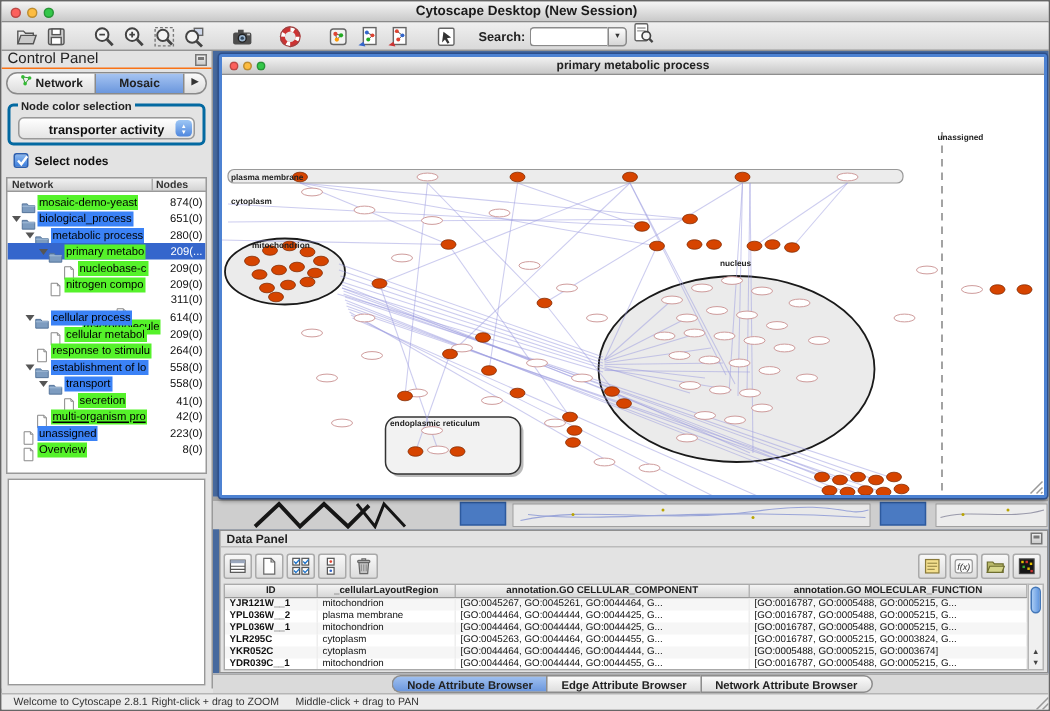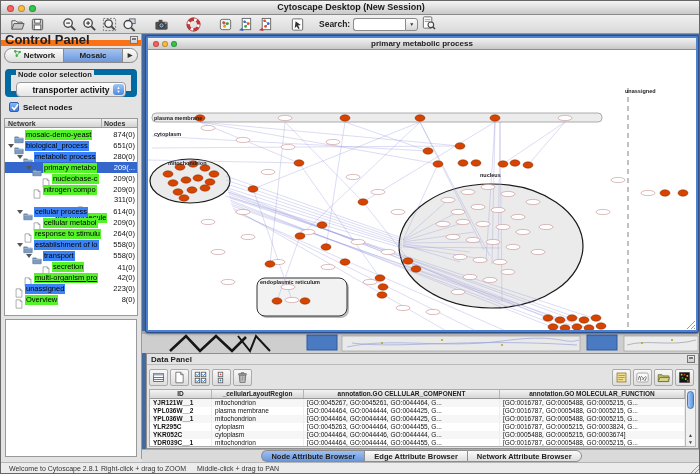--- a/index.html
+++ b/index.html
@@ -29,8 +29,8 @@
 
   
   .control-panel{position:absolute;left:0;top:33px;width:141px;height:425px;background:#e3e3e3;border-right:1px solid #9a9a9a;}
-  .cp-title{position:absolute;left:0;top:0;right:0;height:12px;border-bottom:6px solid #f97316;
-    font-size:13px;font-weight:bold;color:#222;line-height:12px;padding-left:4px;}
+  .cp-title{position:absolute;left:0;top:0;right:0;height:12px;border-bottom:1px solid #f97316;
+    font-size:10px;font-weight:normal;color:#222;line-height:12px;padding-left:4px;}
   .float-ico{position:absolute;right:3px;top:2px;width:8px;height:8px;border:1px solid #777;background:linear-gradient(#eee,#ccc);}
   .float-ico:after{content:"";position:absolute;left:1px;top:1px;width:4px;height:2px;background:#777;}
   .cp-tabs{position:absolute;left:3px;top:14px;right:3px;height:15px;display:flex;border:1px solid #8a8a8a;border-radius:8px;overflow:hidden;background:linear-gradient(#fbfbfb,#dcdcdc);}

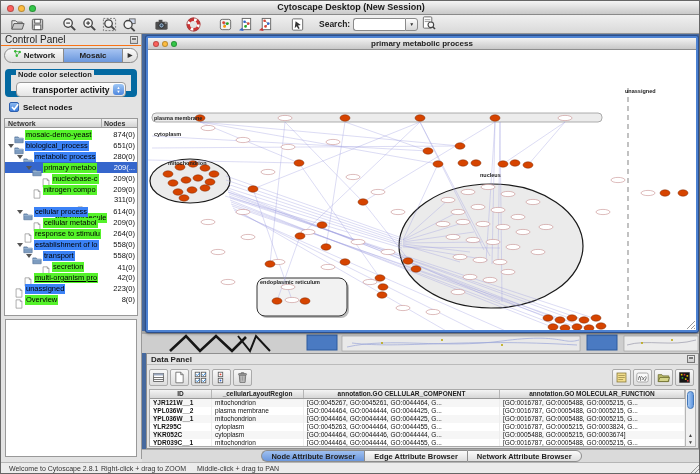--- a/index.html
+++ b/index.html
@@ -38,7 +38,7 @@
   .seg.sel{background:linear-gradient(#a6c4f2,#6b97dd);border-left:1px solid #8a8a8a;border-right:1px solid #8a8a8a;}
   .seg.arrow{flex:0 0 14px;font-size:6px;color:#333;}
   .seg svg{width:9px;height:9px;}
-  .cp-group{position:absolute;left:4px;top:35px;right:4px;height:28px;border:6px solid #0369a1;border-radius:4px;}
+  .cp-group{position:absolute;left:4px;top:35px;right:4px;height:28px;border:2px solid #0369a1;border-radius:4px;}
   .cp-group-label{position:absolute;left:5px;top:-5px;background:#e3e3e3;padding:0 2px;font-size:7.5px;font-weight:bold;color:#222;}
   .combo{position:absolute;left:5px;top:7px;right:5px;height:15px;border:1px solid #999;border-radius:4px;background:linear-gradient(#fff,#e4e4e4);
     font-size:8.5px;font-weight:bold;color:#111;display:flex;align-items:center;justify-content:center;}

▬▬▬▬▬▬▬▬▬▬

**WORK TASK**.
Could the listing above be transcribed exactly, with the pictures left out?

**SOLUTION FOR THIS TASK**.
--- a/index.html
+++ b/index.html
@@ -29,8 +29,8 @@
 
   
   .control-panel{position:absolute;left:0;top:33px;width:141px;height:425px;background:#e3e3e3;border-right:1px solid #9a9a9a;}
-  .cp-title{position:absolute;left:0;top:0;right:0;height:12px;border-bottom:6px solid #f97316;
-    font-size:13px;font-weight:bold;color:#222;line-height:12px;padding-left:4px;}
+  .cp-title{position:absolute;left:0;top:0;right:0;height:12px;border-bottom:1px solid #f97316;
+    font-size:10px;font-weight:normal;color:#222;line-height:12px;padding-left:4px;}
   .float-ico{position:absolute;right:3px;top:2px;width:8px;height:8px;border:1px solid #777;background:linear-gradient(#eee,#ccc);}
   .float-ico:after{content:"";position:absolute;left:1px;top:1px;width:4px;height:2px;background:#777;}
   .cp-tabs{position:absolute;left:3px;top:14px;right:3px;height:15px;display:flex;border:1px solid #8a8a8a;border-radius:8px;overflow:hidden;background:linear-gradient(#fbfbfb,#dcdcdc);}

--- a/index.html
+++ b/index.html
@@ -38,7 +38,7 @@
   .seg.sel{background:linear-gradient(#a6c4f2,#6b97dd);border-left:1px solid #8a8a8a;border-right:1px solid #8a8a8a;}
   .seg.arrow{flex:0 0 14px;font-size:6px;color:#333;}
   .seg svg{width:9px;height:9px;}
-  .cp-group{position:absolute;left:4px;top:35px;right:4px;height:28px;border:6px solid #0369a1;border-radius:4px;}
+  .cp-group{position:absolute;left:4px;top:35px;right:4px;height:28px;border:2px solid #0369a1;border-radius:4px;}
   .cp-group-label{position:absolute;left:5px;top:-5px;background:#e3e3e3;padding:0 2px;font-size:7.5px;font-weight:bold;color:#222;}
   .combo{position:absolute;left:5px;top:7px;right:5px;height:15px;border:1px solid #999;border-radius:4px;background:linear-gradient(#fff,#e4e4e4);
     font-size:8.5px;font-weight:bold;color:#111;display:flex;align-items:center;justify-content:center;}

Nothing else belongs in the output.